Starting at the line with "conversation in Debug" and going on through the line with "Debug and provide a test case display name.", reproduce each line in the records below exactly and nothing more.
--- Input data Enclosed Below ---
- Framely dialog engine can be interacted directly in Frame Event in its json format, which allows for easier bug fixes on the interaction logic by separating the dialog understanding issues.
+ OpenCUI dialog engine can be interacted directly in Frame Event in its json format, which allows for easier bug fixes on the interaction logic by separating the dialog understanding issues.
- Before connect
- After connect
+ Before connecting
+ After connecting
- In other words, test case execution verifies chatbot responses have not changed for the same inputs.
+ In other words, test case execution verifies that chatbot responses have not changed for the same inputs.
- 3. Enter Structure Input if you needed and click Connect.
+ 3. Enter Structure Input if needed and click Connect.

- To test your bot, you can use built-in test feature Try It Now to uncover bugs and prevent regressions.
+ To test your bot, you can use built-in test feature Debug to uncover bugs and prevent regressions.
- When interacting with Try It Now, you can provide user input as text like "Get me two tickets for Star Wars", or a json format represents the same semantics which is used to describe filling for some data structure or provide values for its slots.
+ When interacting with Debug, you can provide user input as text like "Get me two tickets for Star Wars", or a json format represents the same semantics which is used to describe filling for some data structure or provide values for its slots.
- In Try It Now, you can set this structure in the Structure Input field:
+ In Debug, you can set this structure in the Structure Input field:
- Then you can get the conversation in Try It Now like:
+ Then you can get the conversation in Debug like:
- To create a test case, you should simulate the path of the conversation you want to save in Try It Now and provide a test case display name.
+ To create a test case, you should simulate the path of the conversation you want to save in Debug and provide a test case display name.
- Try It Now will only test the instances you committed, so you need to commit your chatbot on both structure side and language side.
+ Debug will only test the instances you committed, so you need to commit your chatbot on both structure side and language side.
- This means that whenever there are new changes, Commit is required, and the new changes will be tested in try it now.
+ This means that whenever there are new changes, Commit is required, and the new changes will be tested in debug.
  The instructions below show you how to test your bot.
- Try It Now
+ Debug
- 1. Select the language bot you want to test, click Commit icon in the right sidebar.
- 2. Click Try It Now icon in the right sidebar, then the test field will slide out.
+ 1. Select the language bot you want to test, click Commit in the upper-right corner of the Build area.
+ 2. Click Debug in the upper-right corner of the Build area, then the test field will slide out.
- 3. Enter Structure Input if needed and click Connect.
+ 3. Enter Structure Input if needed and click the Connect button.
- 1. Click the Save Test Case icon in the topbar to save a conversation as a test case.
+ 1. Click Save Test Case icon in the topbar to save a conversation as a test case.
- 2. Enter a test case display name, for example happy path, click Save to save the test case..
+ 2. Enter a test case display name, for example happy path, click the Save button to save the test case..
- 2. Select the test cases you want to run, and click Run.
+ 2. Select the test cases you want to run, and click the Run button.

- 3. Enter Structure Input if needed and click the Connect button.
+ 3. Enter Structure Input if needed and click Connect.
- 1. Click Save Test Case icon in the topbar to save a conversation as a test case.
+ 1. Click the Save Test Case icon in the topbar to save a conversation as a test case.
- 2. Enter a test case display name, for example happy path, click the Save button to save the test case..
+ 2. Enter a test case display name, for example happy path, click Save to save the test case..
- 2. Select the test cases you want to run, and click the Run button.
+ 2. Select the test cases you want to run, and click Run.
--- End of Enclosed Input data ---
◆ Result for this exercise ◆
+ Then you can get the conversation in Debug like:
- To create a test case, you should simulate the path of the conversation you want to save in Try It Now and provide a test case display name.
+ To create a test case, you should simulate the path of the conversation you want to save in Debug and provide a test case display name.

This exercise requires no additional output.